Le document rappelle avec fermeté que la morgue est un service hospitalier technique obligatoire, exclusivement rattaché à un hôpital public ou privé dûment agréé. À ce titre, aucune personne physique, société privée ou structure non hospitalière n’est autorisée à construire ou à exploiter une morgue de manière autonome.
La circulaire énumère plusieurs interdictions majeures, notamment la construction de morgues sans adossement à un hôpital agréé, leur exploitation sans autorisation préalable du ministère provincial de la Santé, ainsi que toute activité exercée en violation des normes légales, techniques et sanitaires. Le recours à du personnel non certifié par le ministère est également formellement proscrit.

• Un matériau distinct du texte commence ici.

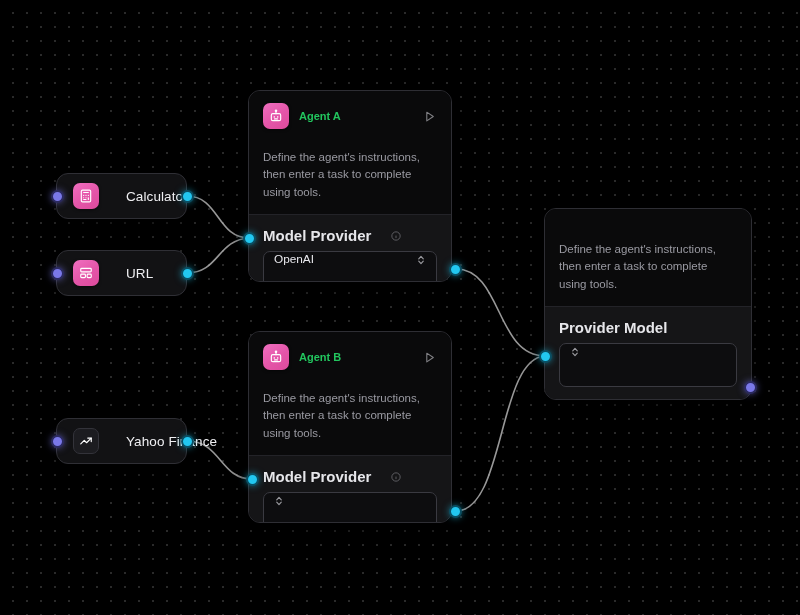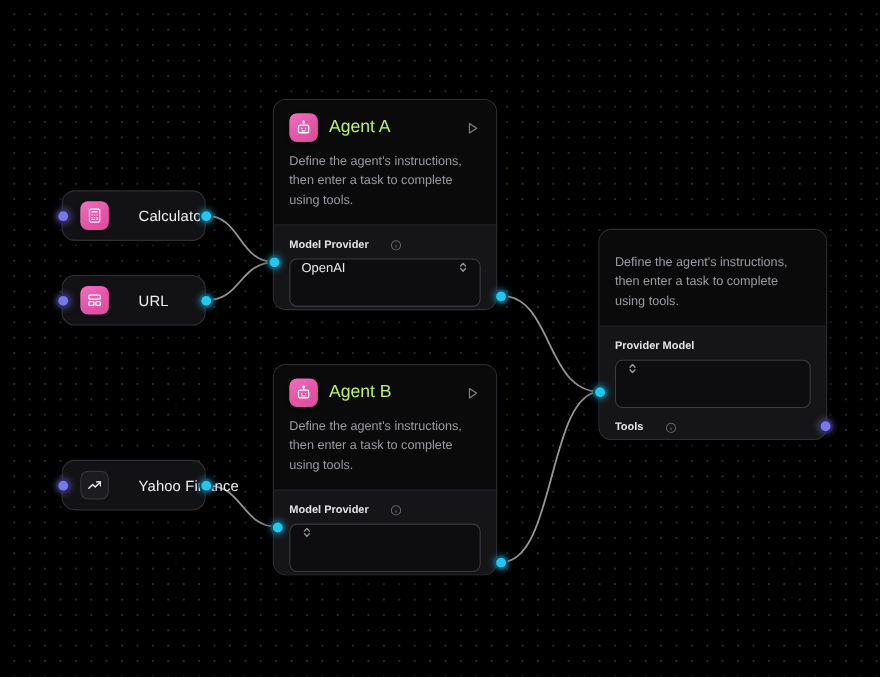--- a/index.html
+++ b/index.html
@@ -100,57 +100,57 @@
     background: #0a0a0b;
   }
 
   .agent-title-row {
     display: flex;
     align-items: center;
     gap: 10px;
   }
 
   .agent-title {
-    color: #bef264;
-    font-size: 16px;
-    font-weight: 400;
+    color: #22c55e;
+    font-size: 11px;
+    font-weight: 700;
     flex: 1 1 auto;
     white-space: nowrap;
   }
 
   .play-btn {
     width: 16px; height: 16px;
     display: flex;
     align-items: center;
     justify-content: center;
     flex: 0 0 auto;
     opacity: 0.62;
   }
 
   .agent-desc {
-    margin-top: 10px;
+    margin-top: 20px;
     color: #9a9aa2;
     font-size: 11.5px;
     line-height: 1.52;
     max-width: 180px;
   }
 
   .agent-body {
     padding: 12px 14px 10px 14px;
     background: #151517;
     border-top: 1px solid #232328;
     flex: 1 1 auto;
   }
 
   .field-label {
     display: flex;
     align-items: center;
     gap: 20px;
     color: #e6e6ea;
-    font-size: 10px;
+    font-size: 15px;
     font-weight: 600;
     margin-bottom: 7px;
   }
 
   .info-icon {
     display: inline-flex;
     opacity: 0.5;
   }
 
   .select-box {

Les autorités annoncent une politique de tolérance zéro. Toute morgue irrégulière sera fermée sans délai et ses responsables s’exposeront à des poursuites judiciaires conformément à la loi. Pour garantir l’application effective de cette décision, les médecins chefs de zones de santé sont chargés d’effectuer des contrôles systématiques dans leurs juridictions et de transmettre des rapports mensuels de conformité. Les responsables d’hôpitaux sont, quant à eux, invités à régulariser leurs installations ou à cesser immédiatement toute exploitation non autorisée.
À travers cette mesure, le gouvernement provincial entend protéger la santé publique, préserver la dignité humaine et rétablir l’ordre sanitaire dans la capitale congolaise, longtemps fragilisée par l’implantation anarchique de morgues échappant à tout contrôle officiel.